She missed a lot, because she's only been trained words and ideologies. She hasn't lived the words that are coming out of her mouth. As a segment of the people within this comment section has noted, they are admired by her "intelligence" and "oration"; none really did the math to what she spent so much time saying.
Yep, this exactly. I saw it happening almost six years ago in my area when I tried to buy my first home (I had to quit my search) and it's only gotten worse. I'm so glad that I'm not the only one to connect the dots and not blame younger generations for what's going on now.❤
Absolutely.

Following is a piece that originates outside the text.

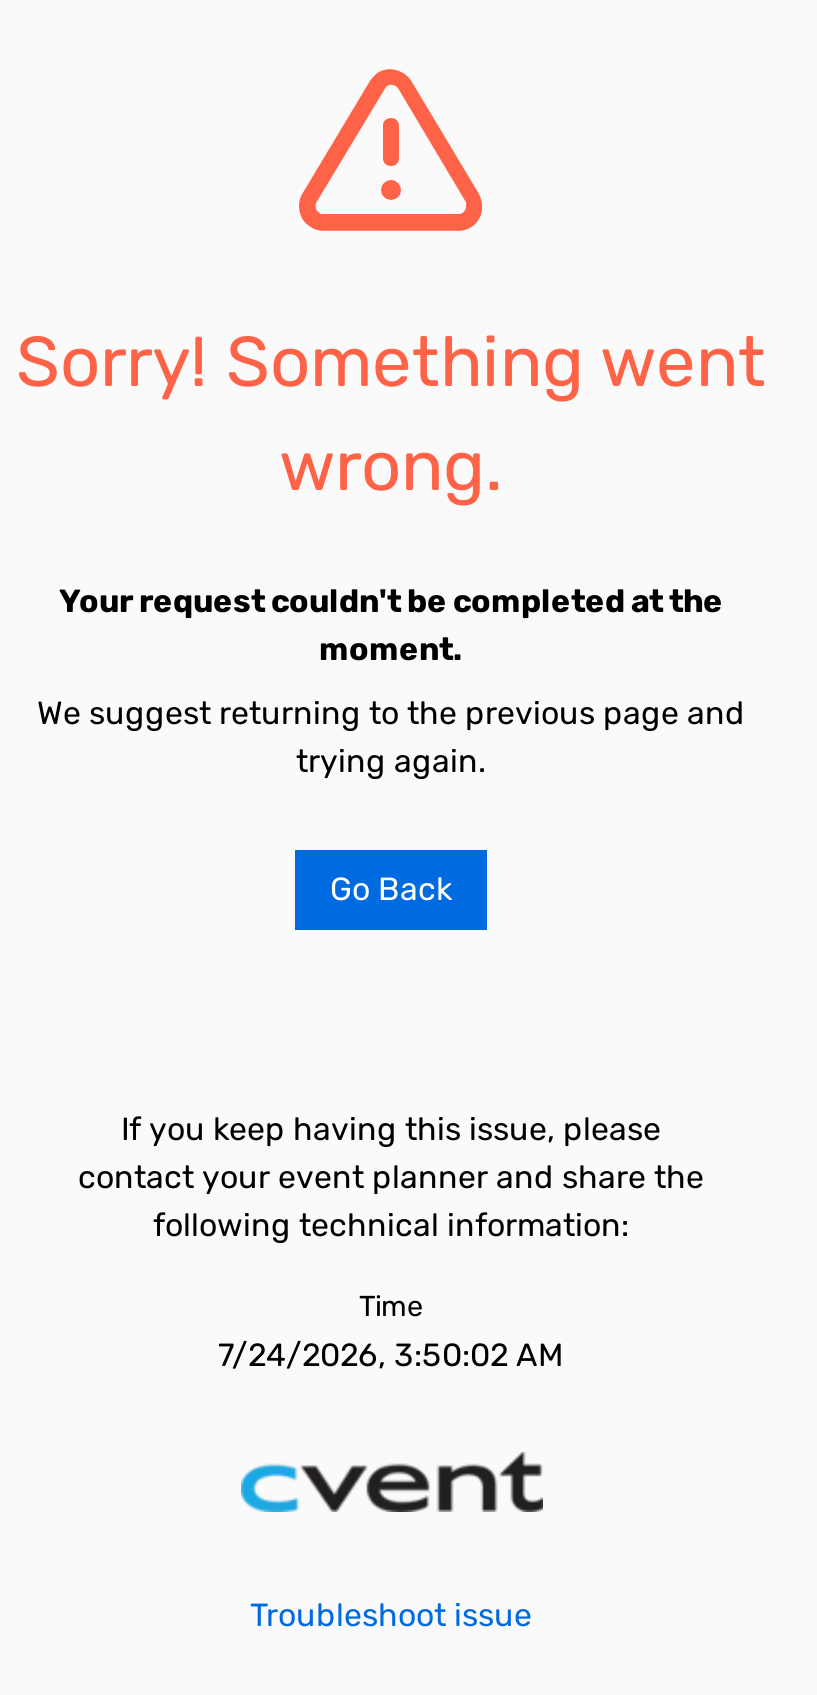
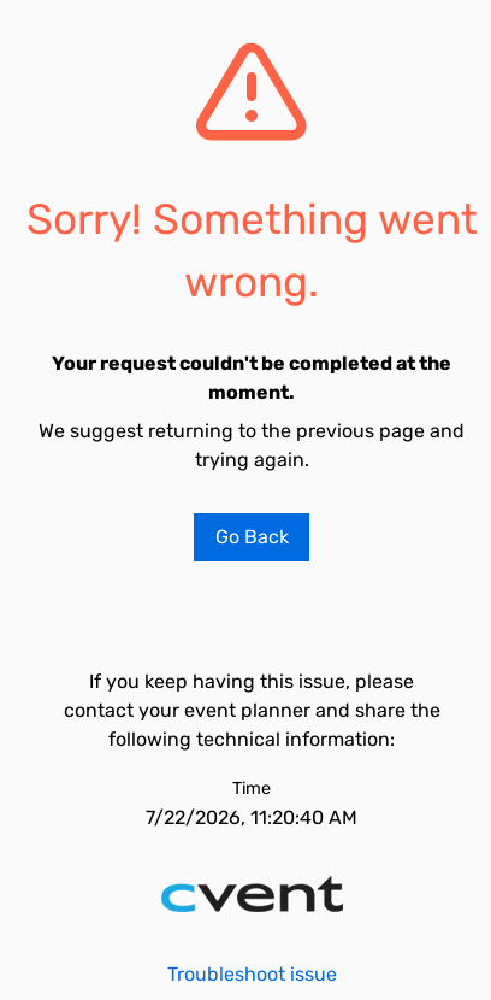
[218,1336,564,1374] 7/24/2026, 3:50:02 AM -> [146,806,357,829] 7/22/2026, 11:20:40 AM

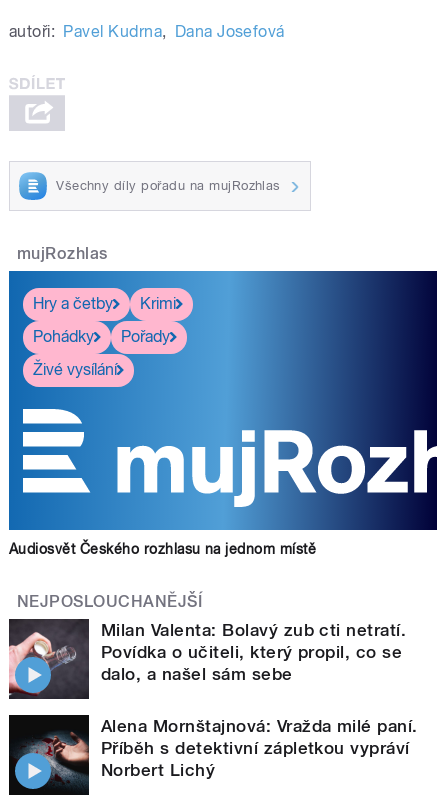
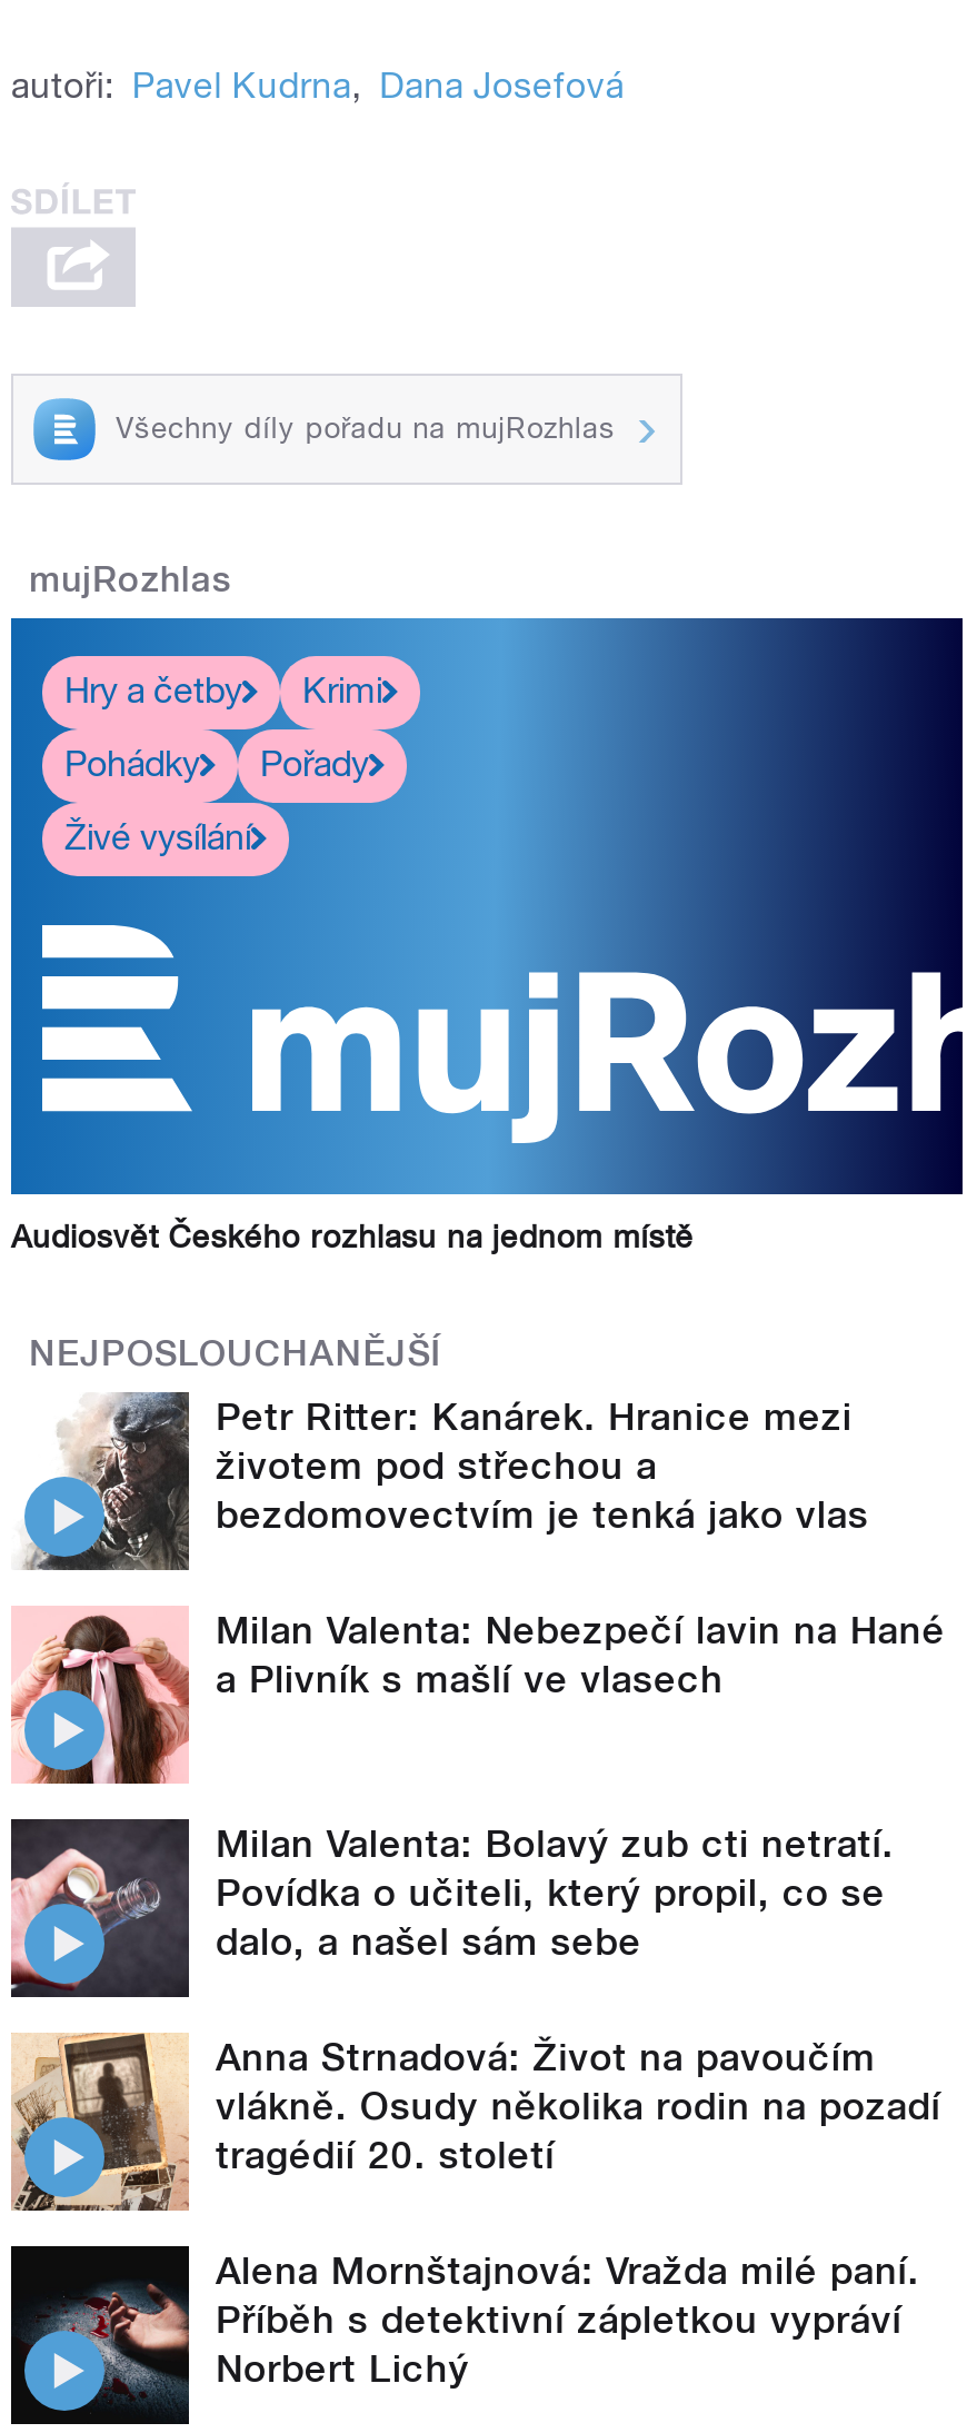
none -> [11,1390,945,1701] [image] | Petr Ritter: Kanárek. Hranice mezi | životem pod střechou a | bezdomovectvím je tenká jako vlas | Milan Valenta: Nebezpečí lavin na Hané | a Plivník s mašlí ve vlasech
none -> [11,1606,191,1786] [image]
none -> [11,2030,941,2213] [image] | Anna Strnadová: Život na pavoučím | vlákně. Osudy několika rodin na pozadí | tragédií 20. století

Commodification is the enemy, on almost every level.
To be sure, the regulatory hurdles, land use constraints, geographic demand mismatches and supply/demand imbalances that Demsas describes all feed the housing crisis, but it is striking how the primary driver of housing unaffordability - RE asset price inflation - aka the financialization of housing via collateralized debt based money (with it's inherent and embedded growth obligations) - is not mentioned or even recognized. Because we fail to understand the nature of money itself, we cannot and will not understand why house price inflation is a feature, not a bug.
Thank you Jérusalem for your bright input. It was brilliantly highlighted where we're not taking action in changing outdated laws (housing).
I really disagree that underbuilding is the problem. I think the problem is the way the real estate sector is structured. When it is very easy for some people to borrow a lot of money the prices go up. It’s not supply. It’s inflation.
Where I live, in Southern Maine, we have had explosive building in the past five years. My home town is unrecognizable. Lots with under a half acre now have multiple houses on them. One house looks directly into the back of another. I sold my home of 17 years because I could not stand to see what my neighborhood was looking like with tall, narrow buildings popping up wherever they could fit. Many of these buildings are EMPTY for 4 months of the year. For the rest of the year, they are second homes and vacation rentals.
If you build more housing in my town, it will be the same. The buildings will not go to people who need a full time home. They will be investments.
Well, if you're going to get real about things, I see no way to build affordable homes for US min wages, $2.13 an hour for tipped workers, $7.25 for the rest.
And that's not including wage theft workers, illegal migrants who're often ripped off for weeks if not months of work, who're ironically, often doing housing construction.
That does make it necessary to regulate these processes to a more fair distribution of property ownership.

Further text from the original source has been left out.